Thanks for the replies. I actually force my wife to run XP under a limited user account, and with that measure in place, I do without anti-virus software altogether on this machine. I absolutely loathe anti-virus software at the best of times - everything I have tried is a terrible resource hog and just tries to justify its existence with lots of false positive warnings and alerts. As for firewall, it is just the XP firewall plus a NAT router. Should I consider disabling the XP firewall? Not sure what it can really do except block stuff on the local network, which should be secure (WPA2/802.11i), since I have no externally-originated port-mapping on the router.

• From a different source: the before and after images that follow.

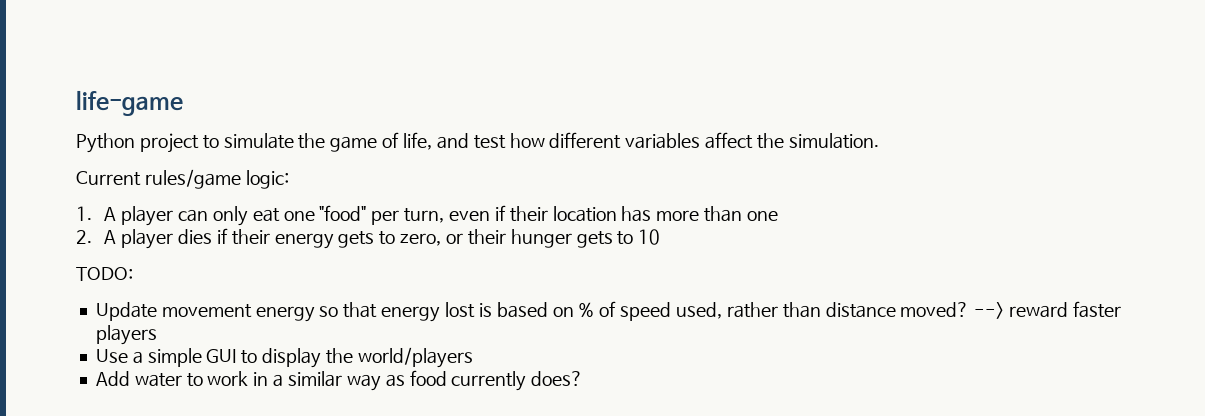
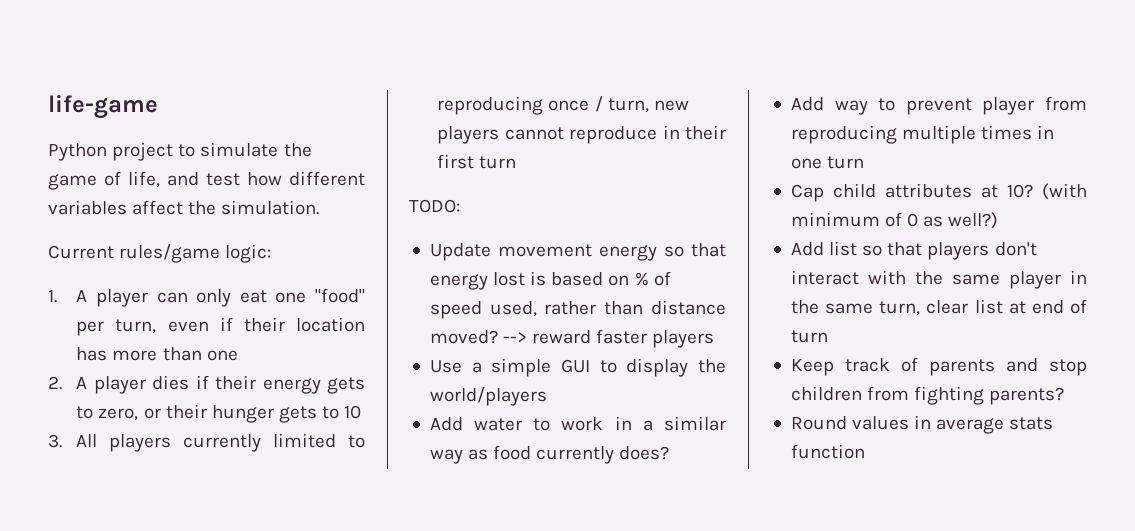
+ 3. All players currently limited to reproducing once / turn, new players cannot reproduce in their first turn
+ Add way to prevent player from reproducing multiple times in one turn
+ Cap child attributes at 10? (with minimum of 0 as well?)
+ Add list so that players don't interact with the same player in the same turn, clear list at end of turn
+ Keep track of parents and stop children from fighting parents?
+ Round values in average stats function

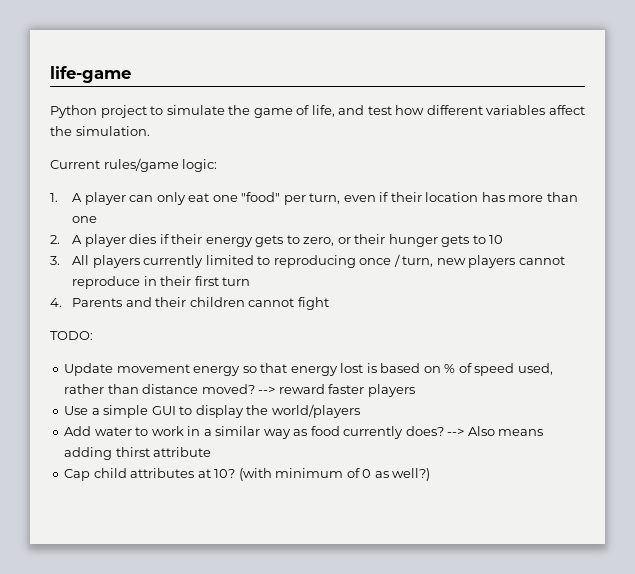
+ 4. Parents and their children cannot fight
- Add water to work in a similar way as food currently does?
- Add way to prevent player from reproducing multiple times in one turn
+ Add water to work in a similar way as food currently does? --> Also means adding thirst attribute
- Add list so that players don't interact with the same player in the same turn, clear list at end of turn
- Keep track of parents and stop children from fighting parents?
- Round values in average stats function

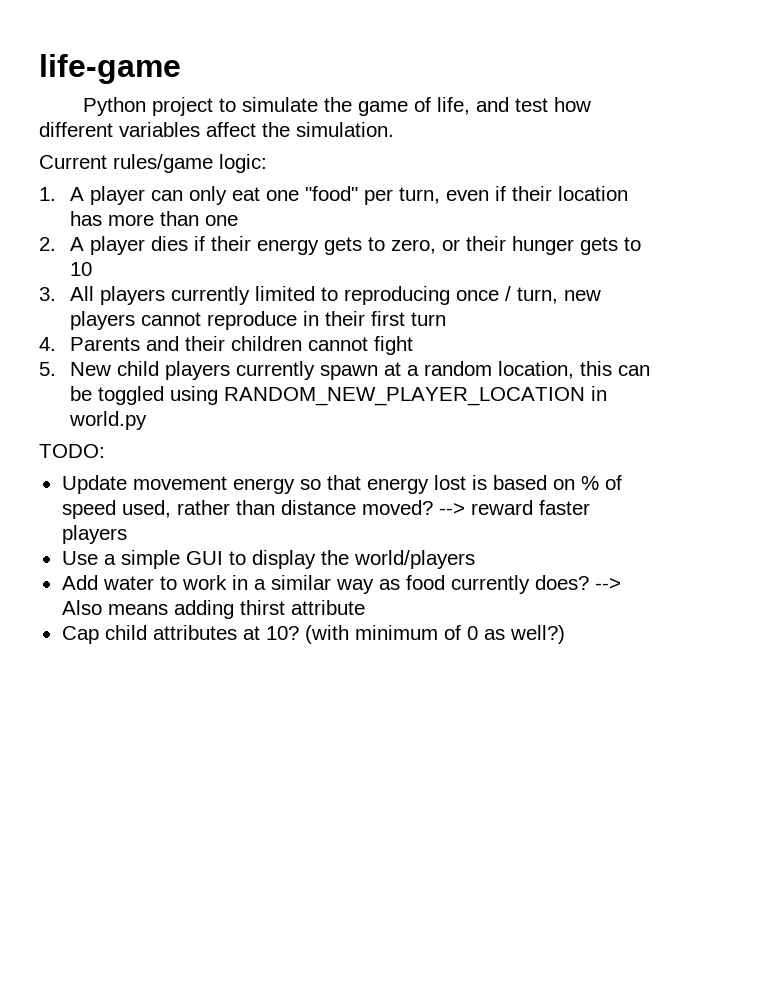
+ 5. New child players currently spawn at a random location, this can be toggled using RANDOM_NEW_PLAYER_LOCATION in world.py

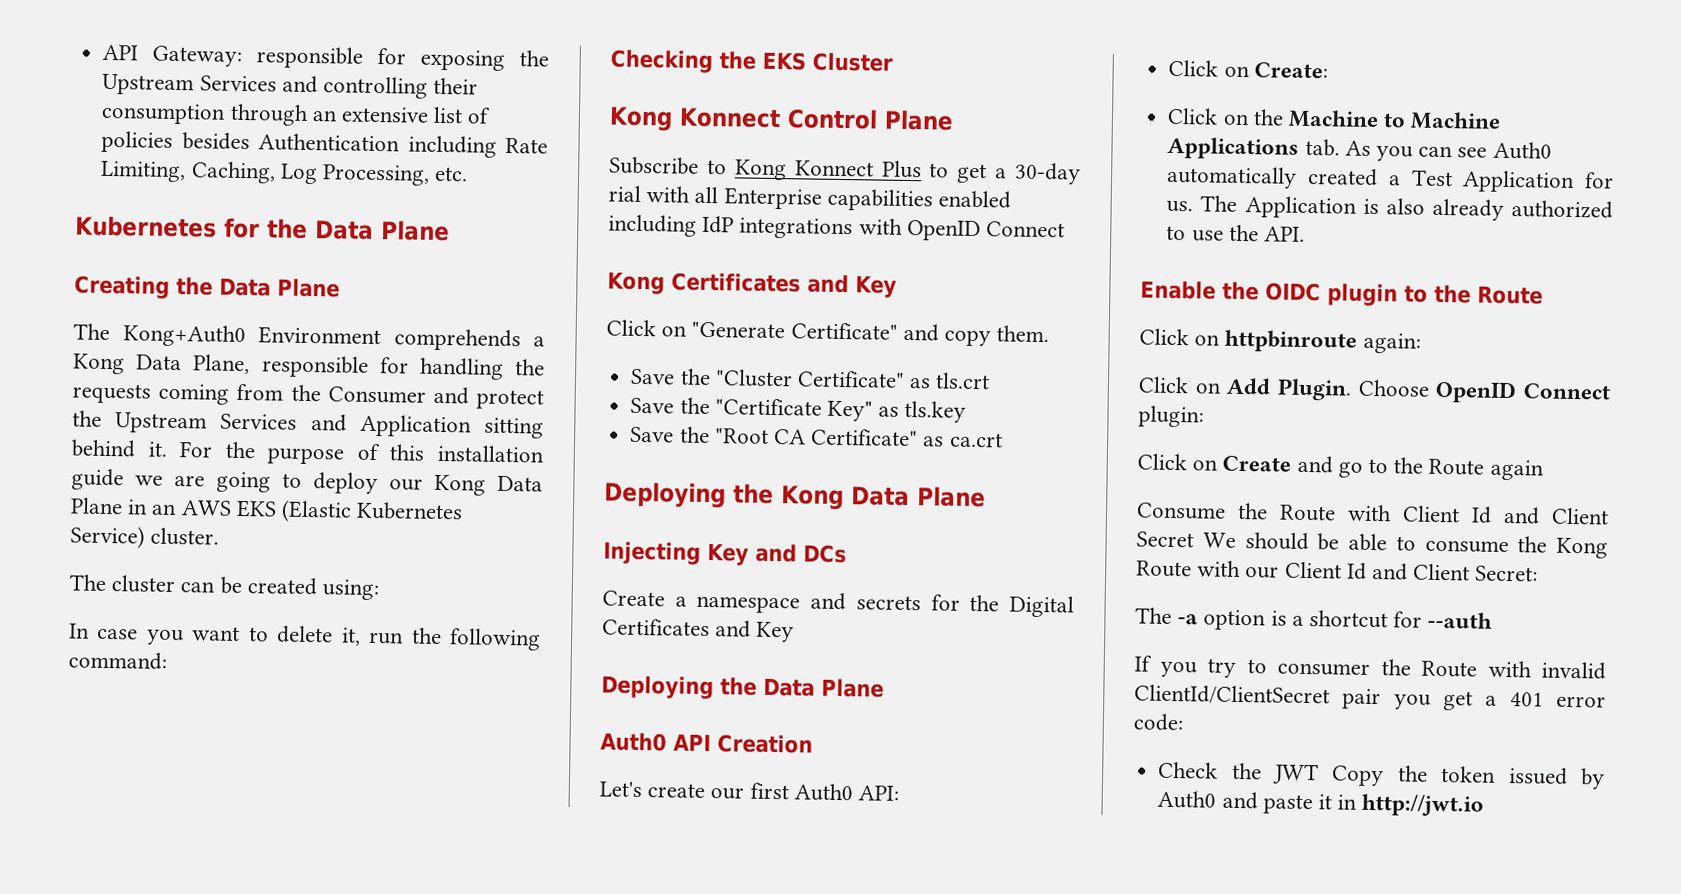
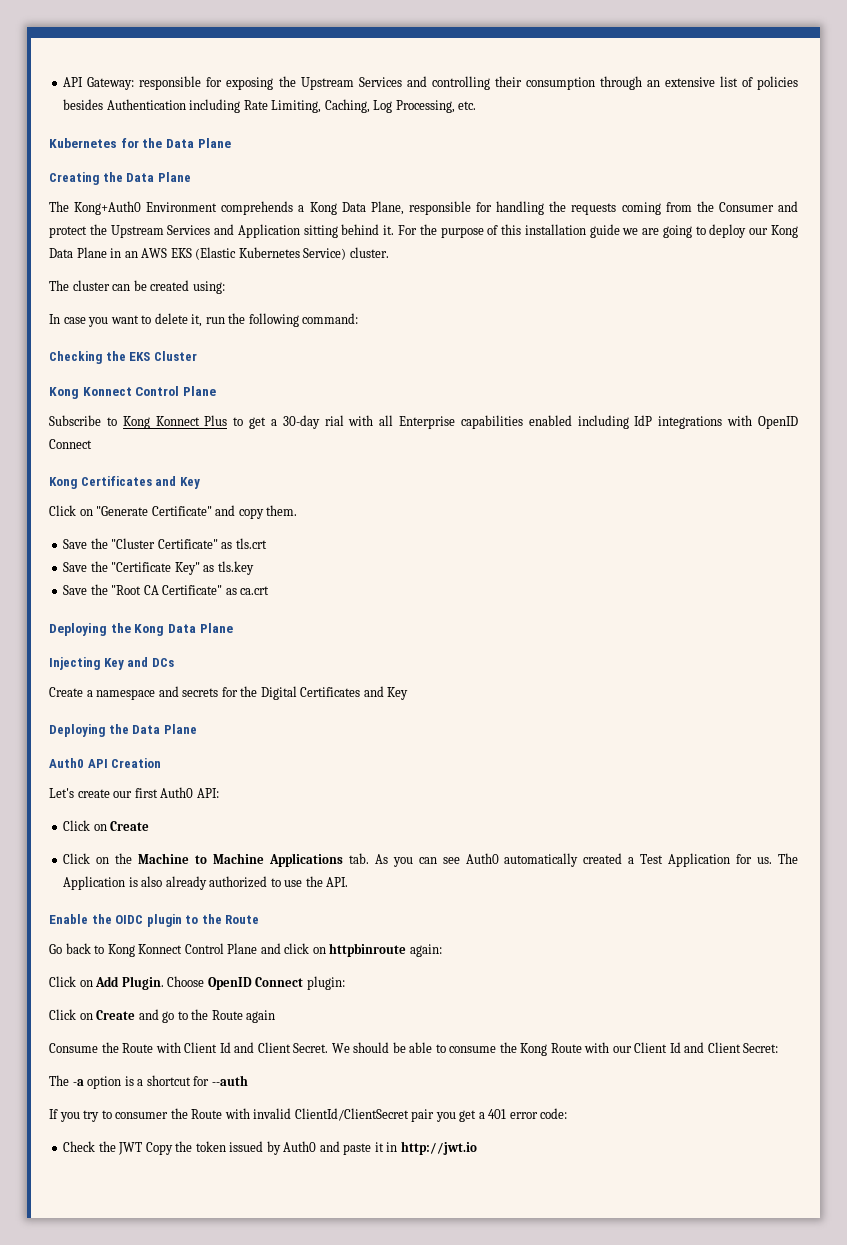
  Let's create our first Auth0 API:
- Click on Create:
+ Click on Create
- Click on httpbinroute again:
+ Go back to Kong Konnect Control Plane and click on httpbinroute again:
- Consume the Route with Client Id and Client Secret We should be able to consume the Kong Route with our Client Id and Client Secret:
+ Consume the Route with Client Id and Client Secret. We should be able to consume the Kong Route with our Client Id and Client Secret:

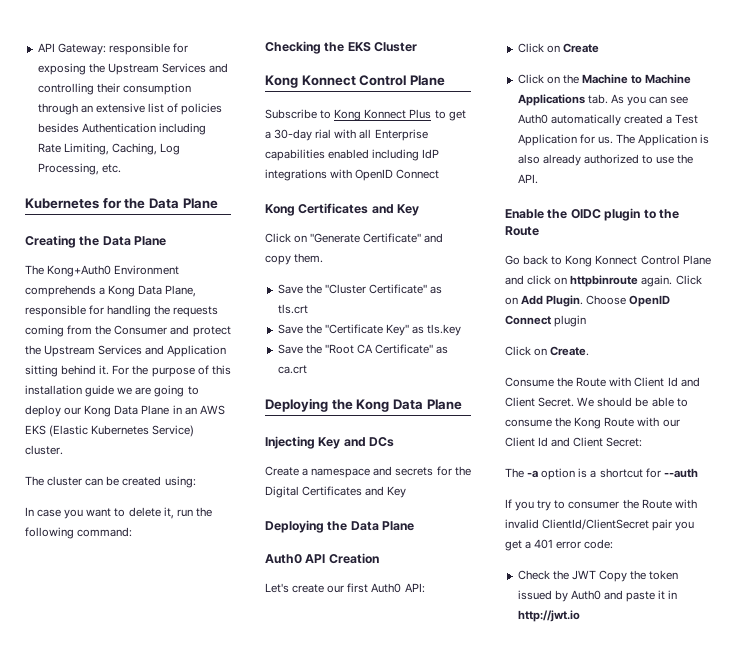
- Go back to Kong Konnect Control Plane and click on httpbinroute again:
- Click on Add Plugin.
+ Go back to Kong Konnect Control Plane and click on httpbinroute again. Click on Add Plugin.
- Choose OpenID Connect plugin:
- Click on Create and go to the Route again
+ Choose OpenID Connect plugin
+ Click on Create.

The disk on the T30 had been filling up a bit, so I removed a lot of stuff, and de-fragged, which did help quite a lot. The trouble is, my wife recently bought an iphone 4, which to my astonishment seems really to depend on having an itunes installation on a PC. There goes that space again. (I actually realise there are hacks that make itunes unnecessary, but I don't really want to have to manage yet another series of hacks - I have enough of my own to worry about!).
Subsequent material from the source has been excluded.